Work to complete: Return, word for word, every line starting at the line with "E. Haddam | Relative: 8.63% -> 7.91%" and ending at the final line of the entries; skip the pictures.

········

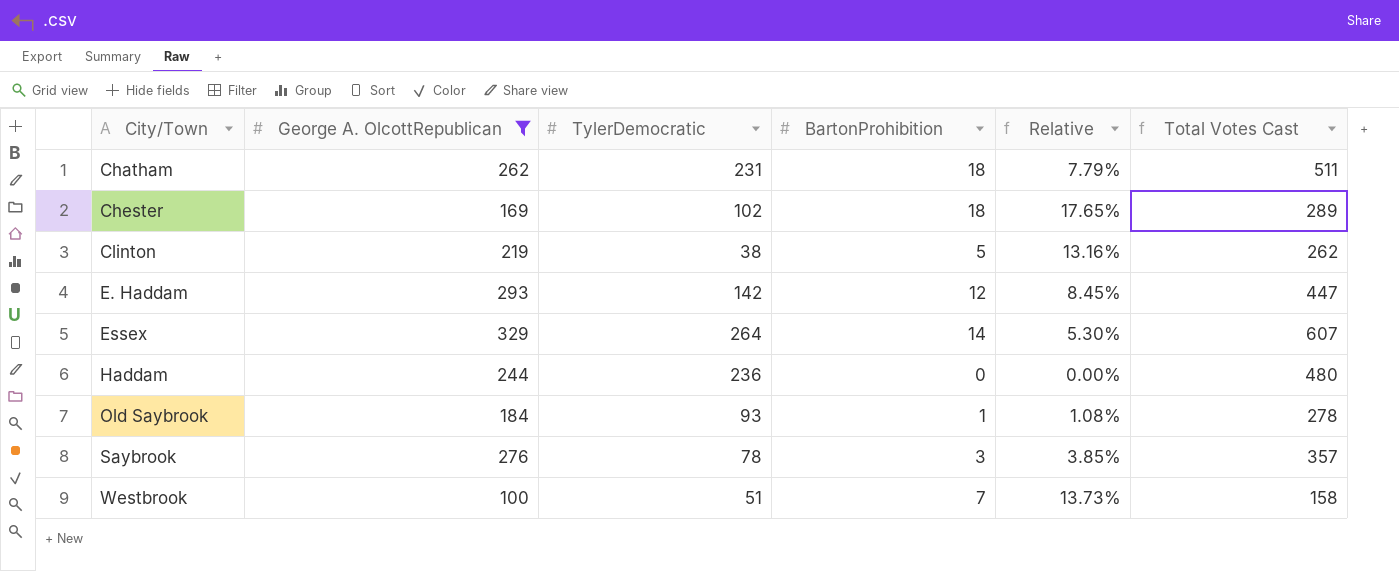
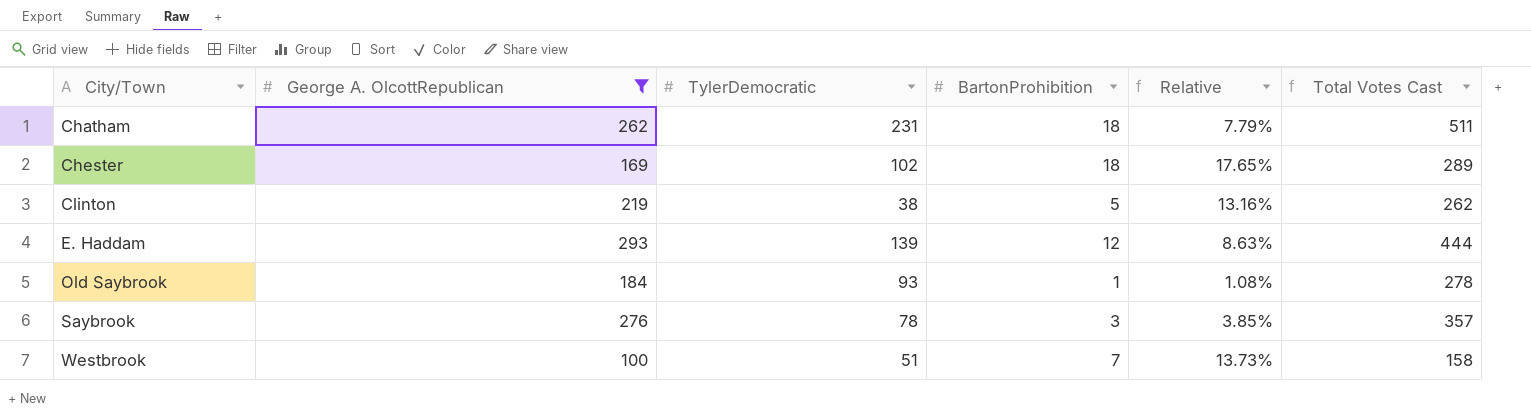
row Essex: 329 | 264 | 14 | 5.30% | 607 -> none
row Haddam: 244 | 236 | 0 | 0.00% | 480 -> none
E. Haddam | TylerDemocratic: 142 -> 139
E. Haddam | Relative: 8.45% -> 8.63%
E. Haddam | Total Votes Cast: 447 -> 444

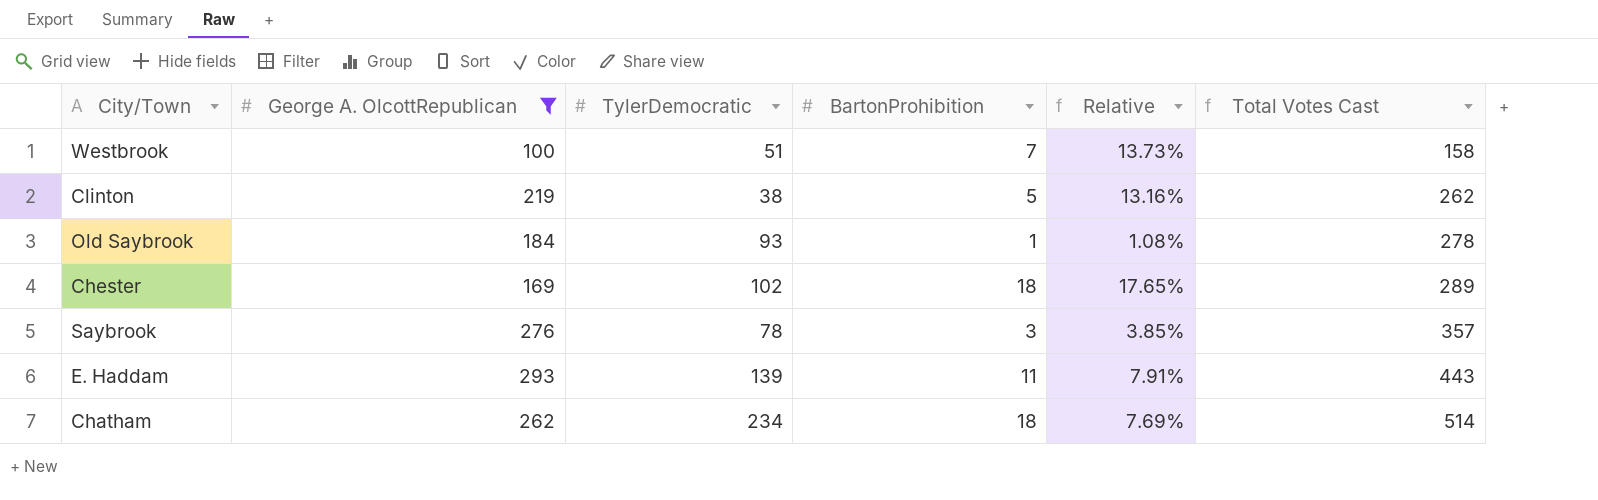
row order: City/Town ascending -> Total Votes Cast ascending
E. Haddam | BartonProhibition: 12 -> 11
E. Haddam | Relative: 8.63% -> 7.91%
E. Haddam | Total Votes Cast: 444 -> 443
Chatham | TylerDemocratic: 231 -> 234
Chatham | Relative: 7.79% -> 7.69%
Chatham | Total Votes Cast: 511 -> 514

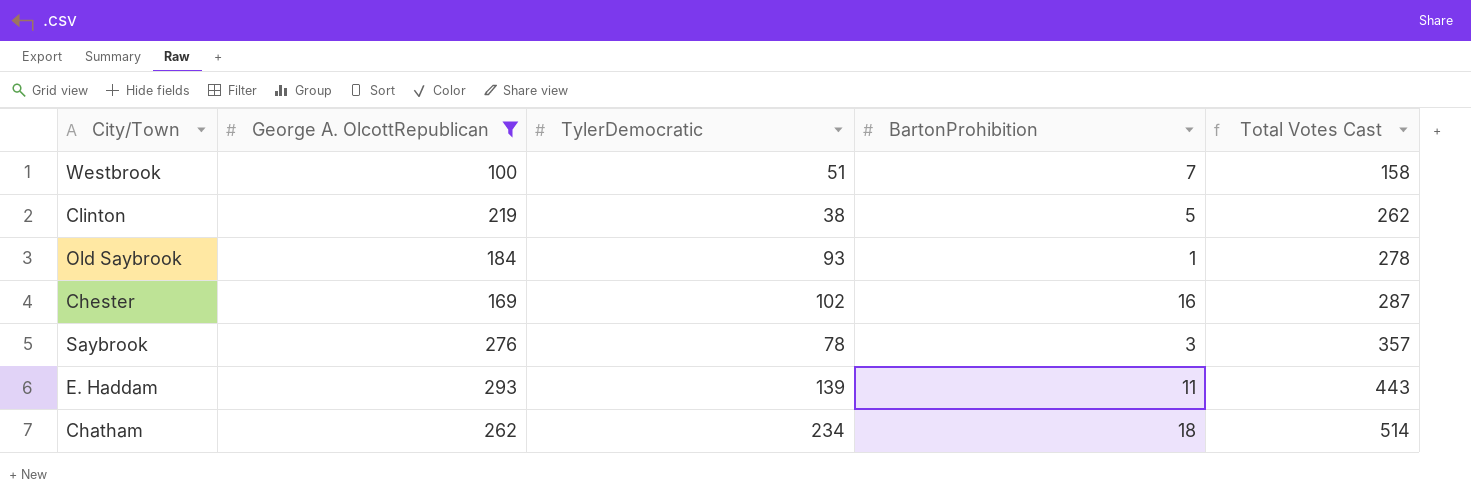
column Relative | formula: [BartonProhibition] / [TylerDemocratic] -> none
Chester | BartonProhibition: 18 -> 16
Chester | Total Votes Cast: 289 -> 287

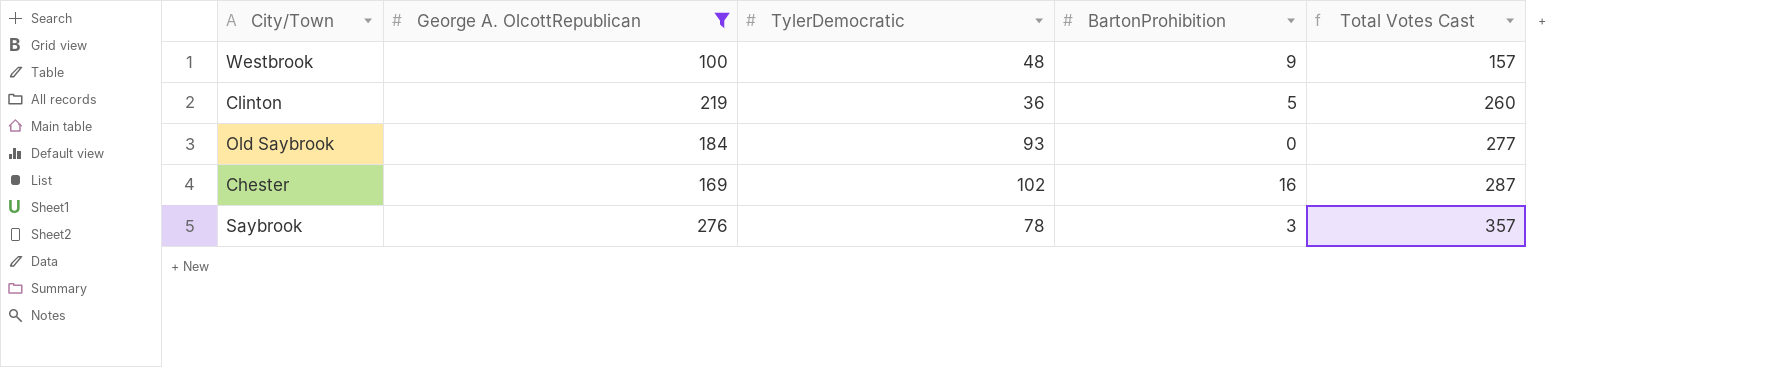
row E. Haddam: 293 | 139 | 11 | 443 -> none
row Chatham: 262 | 234 | 18 | 514 -> none
Westbrook | TylerDemocratic: 51 -> 48
Westbrook | BartonProhibition: 7 -> 9
Westbrook | Total Votes Cast: 158 -> 157
Clinton | TylerDemocratic: 38 -> 36
Clinton | Total Votes Cast: 262 -> 260
Old Saybrook | BartonProhibition: 1 -> 0
Old Saybrook | Total Votes Cast: 278 -> 277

········

Result of the task:
E. Haddam | Relative: 8.63% -> 7.91%
E. Haddam | Total Votes Cast: 444 -> 443
Chatham | TylerDemocratic: 231 -> 234
Chatham | Relative: 7.79% -> 7.69%
Chatham | Total Votes Cast: 511 -> 514

column Relative | formula: [BartonProhibition] / [TylerDemocratic] -> none
Chester | BartonProhibition: 18 -> 16
Chester | Total Votes Cast: 289 -> 287

row E. Haddam: 293 | 139 | 11 | 443 -> none
row Chatham: 262 | 234 | 18 | 514 -> none
Westbrook | TylerDemocratic: 51 -> 48
Westbrook | BartonProhibition: 7 -> 9
Westbrook | Total Votes Cast: 158 -> 157
Clinton | TylerDemocratic: 38 -> 36
Clinton | Total Votes Cast: 262 -> 260
Old Saybrook | BartonProhibition: 1 -> 0
Old Saybrook | Total Votes Cast: 278 -> 277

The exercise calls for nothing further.